=== ABOUT THIS TASK ===
Reproduce exactly the line that contains "[237,662,278,673] Game ->" and all lines that follow it in the records below, ending with the last one.

=== DATA SECTION ===
============================================================

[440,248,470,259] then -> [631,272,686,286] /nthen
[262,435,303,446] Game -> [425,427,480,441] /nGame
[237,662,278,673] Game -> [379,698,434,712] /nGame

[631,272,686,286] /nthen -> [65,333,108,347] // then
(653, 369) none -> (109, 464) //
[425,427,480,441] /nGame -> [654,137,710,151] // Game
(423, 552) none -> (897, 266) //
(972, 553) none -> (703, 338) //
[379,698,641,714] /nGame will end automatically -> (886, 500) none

============================================================

=== ANSWER TO THE PROBLEM ===
[237,662,278,673] Game -> [379,698,434,712] /nGame

[631,272,686,286] /nthen -> [65,333,108,347] // then
(653, 369) none -> (109, 464) //
[425,427,480,441] /nGame -> [654,137,710,151] // Game
(423, 552) none -> (897, 266) //
(972, 553) none -> (703, 338) //
[379,698,641,714] /nGame will end automatically -> (886, 500) none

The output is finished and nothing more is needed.